University of Massachusetts, USA
Guangping Gao, Ph.D., is the Director of the Gene Therapy Center and Penelope Booth Rockwell Professor in Biomedical Research, UMass Medical School. He is also a scientific founder of Voyager Therapeutics. He received his Bachelor Degree in Medicine from Sichuan University, China, and Ph.D. in molecular genetics at Florida International University with his work on discovering the human aspartoacylase gene and the genetic mutations responsible for Canavan’s disease. He joined the Institute for Human Gene Therapy (IHGT) at University of Pennsylvania in 1994 and served as the Director of Vector Program of IHGT for vector discovery, process development, vector manufacturing and QC testing. One of his most important contributions to the field of gene therapy is his discovery of a novel family of highly efficient and safe AAV vectors. His primary research interests include molecular mechanisms of AAV evolution, microRNA functional genomics in adult mammals, biology and clinical applications of miRNA therapeutics, and gene therapy of CNS disorders. He has published more than 150 papers in peer-reviewed journals and has 26 patented inventions. He served on several international committees for gene therapy. He is the senior editor of the Book Series on Gene and Cell Therapy publishing by ASGCT and Springer Publisher and serves on Advisory Board of Advances in Experimental Medicine and Biology.

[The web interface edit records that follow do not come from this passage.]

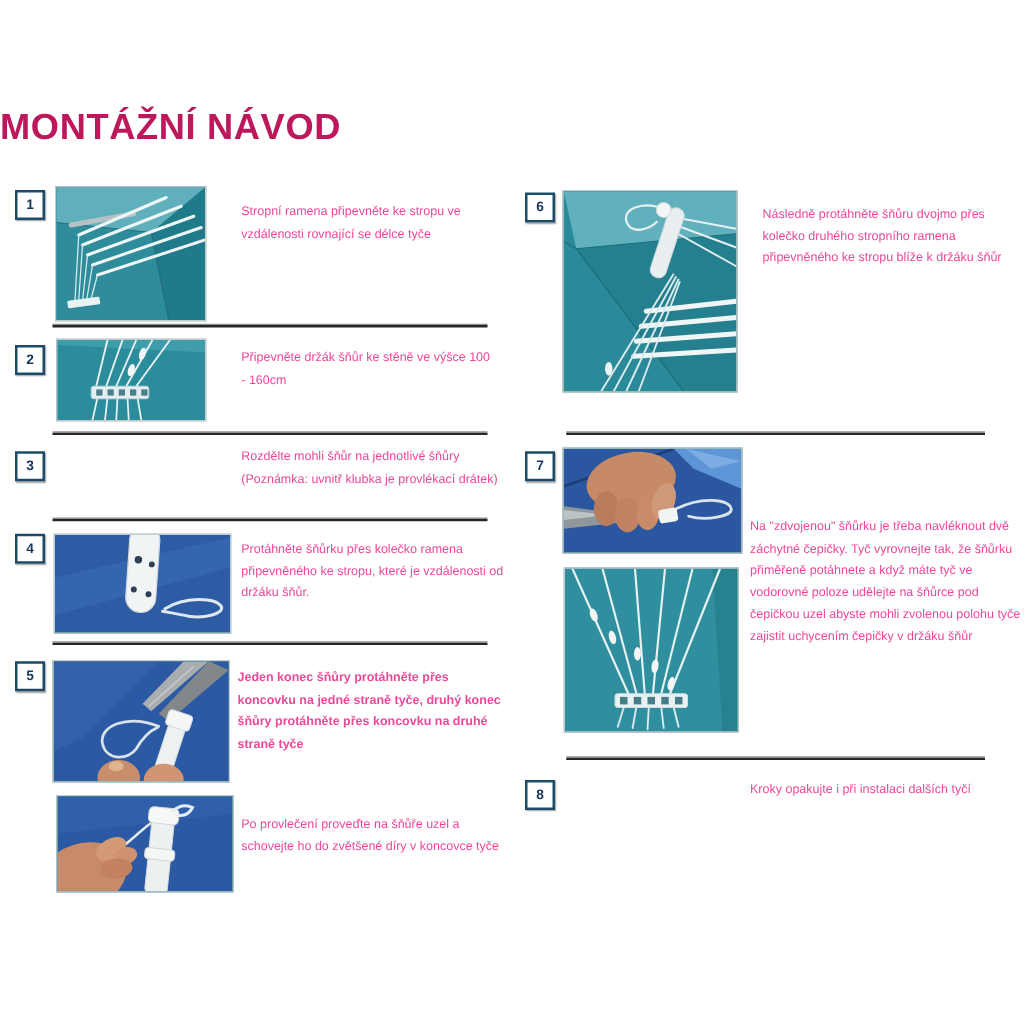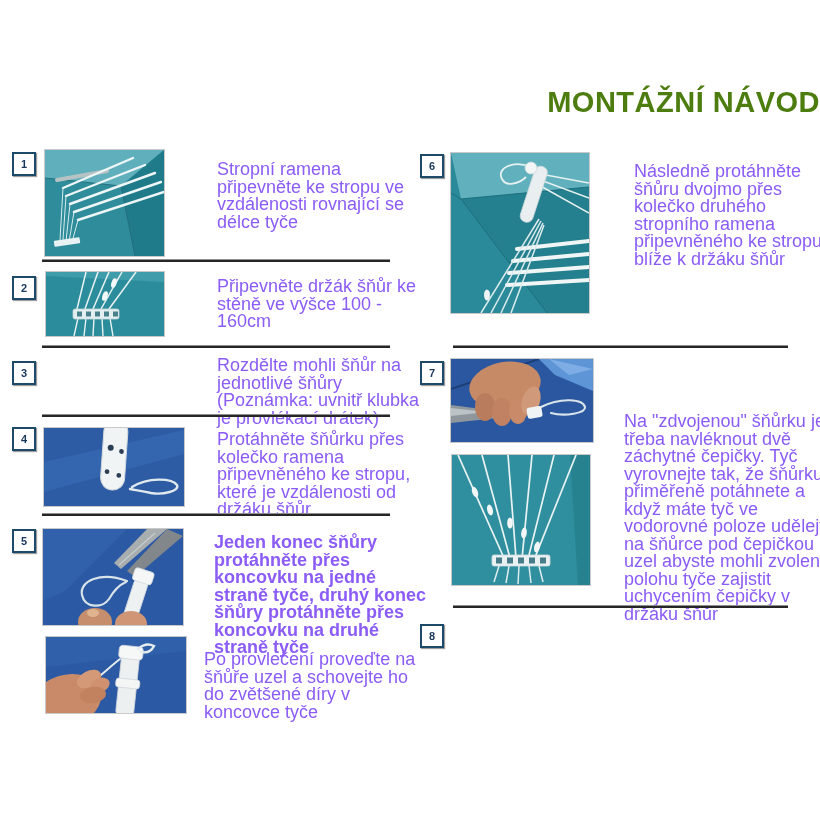"MONTÁŽNÍ NÁVOD" .page-title { color: #4d7c0f -> #be185d; text-align: right -> left }
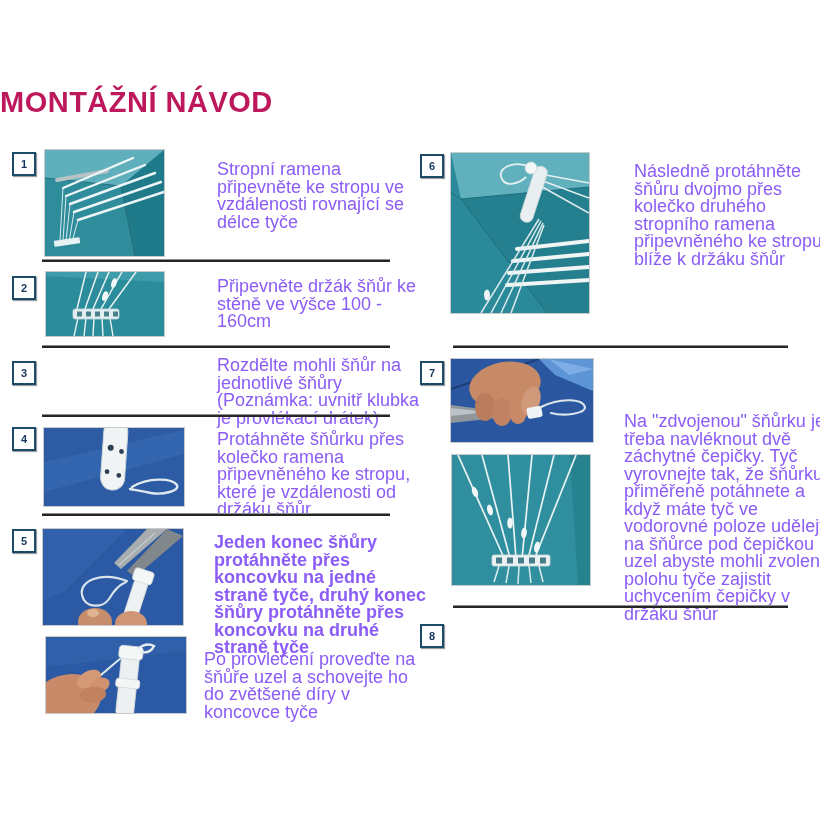"Stropní ramena připevněte ke stropu" .step-text { color: #8b5cf6 -> #ec4899; font-size: 18px -> 10px; margin-left: 24px -> none }
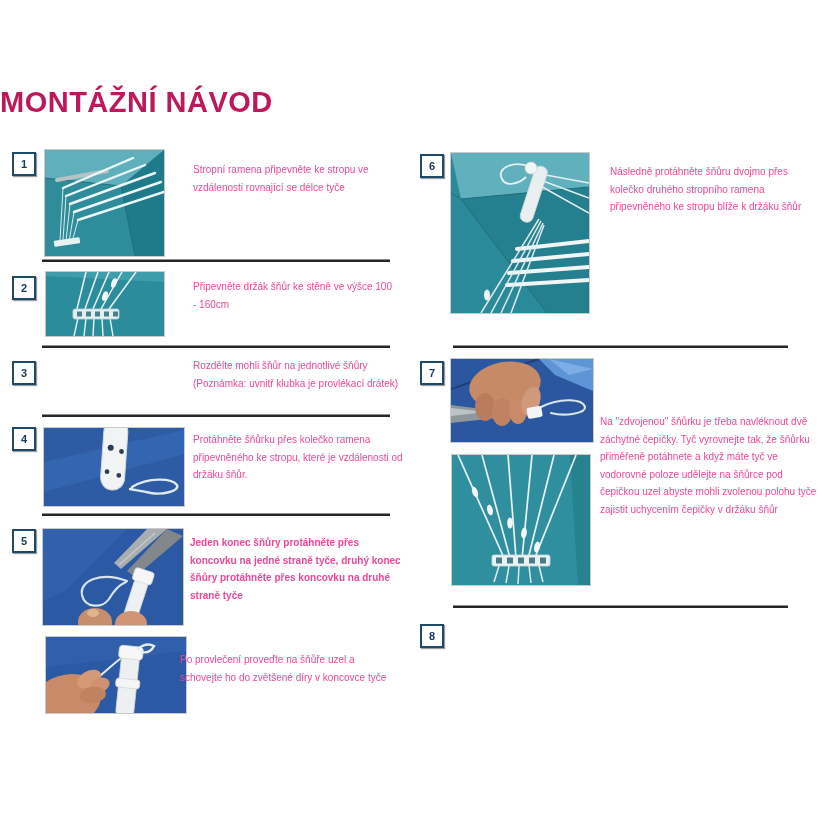"Kroky opakujte i při instalaci" div.step-text { html: none -> <div>Kroky opakujte i při instalaci dalších tyčí</div> }
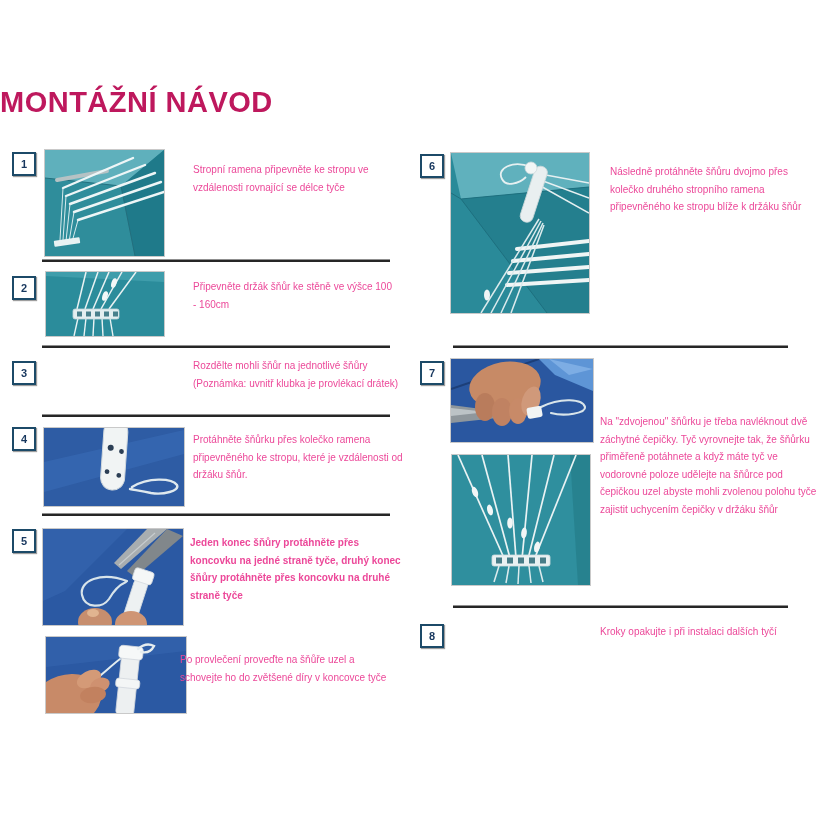"Po provlečení proveďte na šňůře" div.step-text { left: 180px -> 193px }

The CNS is an important target for gene therapy of neurological disorders. Recombinant adeno-associated virus (rAAVs) holds the promise for therapeutic gene transfer to treat a variety of diseases including the CNS diseases. Capability of some novel primate rAAVs to cross the blood-brain-barrier and achieve wide spread CNS gene transfer remarkably expanded potentials of rAAV in treating CNS disorders. Canavan’s disease (CD) is a fatal pediatric and currently untreatable leukodystrophy caused by genetic mutations in aspartoacylase (AspA), serving as a good model for developing efficacious, sustained and safe gene therapeutics to treat widespread lethal neuropathology in CNS diseases. Thus, we investigated two different routes of vector administration for the efficacy and sustainability of rAAV gene therapeutics in CD mice which authentically recapitulate the severest clinical phenotypes of CD with a uniform lethality at 4 weeks. We first achieved a complete rescue of lethality, extending the lifespan to up to 2 years and restoring growth even with treatment as late as postnatal day 20 by single intravenous (IV) injections. To minimize potential systemic vector toxicity and reduce vector manufacturing burdens, we also demonstrated that single intracerebroventricular (ICV) injections of different serotypes of rAAVhAspa at 100-fold lower doses extended survival up to 2 years, normalized growth, and improved motor function and clinical symptoms. However ICV injections were less effective than IV in improving motor functions, suggesting the importance of peripheral AspA gene transfer. In summary, we achieved complete rescue of lethality and effective alleviation of hydrocephalus and motor dysfunction by novel rAAV gene therapy irrespective of administration route or time of intervention. Our study emphasizes the potential to further refine approaches for CD gene therapy using novel rAAVs and opens up newer vistas for the effective treatment of other currently untreatable monogenic CNS disorders.